- Jastrow's duck-rabbit
- Also referred to as duck-rabbit, rabbit-duck, Jastrow's duck-rabbit illusion, and rabbit-duck illusion. The eponym Jastrow's duck-rabbit refers to the Polish-American psychologist Joseph Jastrow (1863-1944), who in 1899 published a drawing depicting an ambiguous figure that can be interpreted either as a duck or a rabbit. Jas-trow used the drawing to illustrate the notion that sense perception depends on perceptual stimuli as well as mental activity. Jastrow's duck-rabbit is designated as an ambiguous, or reversible, or bistable figure. It has been argued that it is not an " illusion proper, on the grounds that it does not operate primarily on the brain's (or mind's) unconscious inferences about the external environment, but on expectations, knowledge, and the direction of attention. Nevertheless, Jastrow's duck-rabbit tends to be classified as a "cognitive illusion, or, more specifically, an "ambiguous illusion.
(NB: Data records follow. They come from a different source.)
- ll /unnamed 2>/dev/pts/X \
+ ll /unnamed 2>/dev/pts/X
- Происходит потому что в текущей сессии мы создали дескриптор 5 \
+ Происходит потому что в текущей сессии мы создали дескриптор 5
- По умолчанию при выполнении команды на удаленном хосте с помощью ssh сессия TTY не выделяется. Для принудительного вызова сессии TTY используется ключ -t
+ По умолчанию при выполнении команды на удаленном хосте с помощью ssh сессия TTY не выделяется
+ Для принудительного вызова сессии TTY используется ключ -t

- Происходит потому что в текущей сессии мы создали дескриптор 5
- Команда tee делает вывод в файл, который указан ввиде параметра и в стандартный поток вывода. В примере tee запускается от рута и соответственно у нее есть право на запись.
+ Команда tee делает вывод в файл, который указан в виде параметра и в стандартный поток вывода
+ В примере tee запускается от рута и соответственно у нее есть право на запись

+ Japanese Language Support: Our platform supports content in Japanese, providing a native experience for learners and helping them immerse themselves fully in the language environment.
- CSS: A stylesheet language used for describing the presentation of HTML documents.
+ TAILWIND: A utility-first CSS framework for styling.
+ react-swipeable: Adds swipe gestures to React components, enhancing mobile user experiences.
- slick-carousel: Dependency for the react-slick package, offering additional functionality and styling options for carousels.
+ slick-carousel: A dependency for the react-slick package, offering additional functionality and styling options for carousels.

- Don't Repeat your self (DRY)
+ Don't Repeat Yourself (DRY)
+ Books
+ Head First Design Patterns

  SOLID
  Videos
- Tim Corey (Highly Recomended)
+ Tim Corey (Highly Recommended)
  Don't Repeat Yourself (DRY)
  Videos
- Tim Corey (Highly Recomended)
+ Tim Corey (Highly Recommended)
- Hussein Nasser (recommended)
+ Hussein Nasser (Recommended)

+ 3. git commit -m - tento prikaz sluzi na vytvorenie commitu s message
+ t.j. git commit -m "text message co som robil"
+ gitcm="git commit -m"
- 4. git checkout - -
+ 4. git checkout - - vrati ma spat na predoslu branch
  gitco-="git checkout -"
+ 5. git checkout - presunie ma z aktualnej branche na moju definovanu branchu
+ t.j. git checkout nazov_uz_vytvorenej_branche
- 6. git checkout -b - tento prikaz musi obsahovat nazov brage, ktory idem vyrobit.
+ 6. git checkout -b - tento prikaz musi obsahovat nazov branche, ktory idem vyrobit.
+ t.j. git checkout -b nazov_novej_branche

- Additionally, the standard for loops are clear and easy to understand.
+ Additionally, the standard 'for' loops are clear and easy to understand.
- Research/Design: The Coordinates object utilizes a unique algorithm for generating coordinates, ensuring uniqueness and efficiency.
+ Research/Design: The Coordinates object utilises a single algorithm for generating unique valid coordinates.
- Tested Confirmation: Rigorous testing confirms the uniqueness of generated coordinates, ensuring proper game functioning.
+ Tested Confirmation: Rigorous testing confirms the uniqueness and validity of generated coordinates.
In the past, it has been erroneously assumed that the duck-rabbit was borrowed from a popular German weekly called Fliegende Blätter and introduced into the scientific discourse by the Austrian philosopher Ludwig Wittgenstein (1889-1951). However, Wittgenstein himself recognized Jastrow as the duck-rabbit's original creator.ReferencesBrugger, P. (1999). One hundred years of an ambiguous figure: Happy birthday, duck/ rabbit! Perceptual & Motor Skills, 89(3 Pt 1), 973977.Gregory, R.L., Gombrich, E.H., eds. (1973). Illusion in nature and art. London: Gerald Duckworth & Company.
Dictionary of Hallucinations. J.D. Blom. 2010.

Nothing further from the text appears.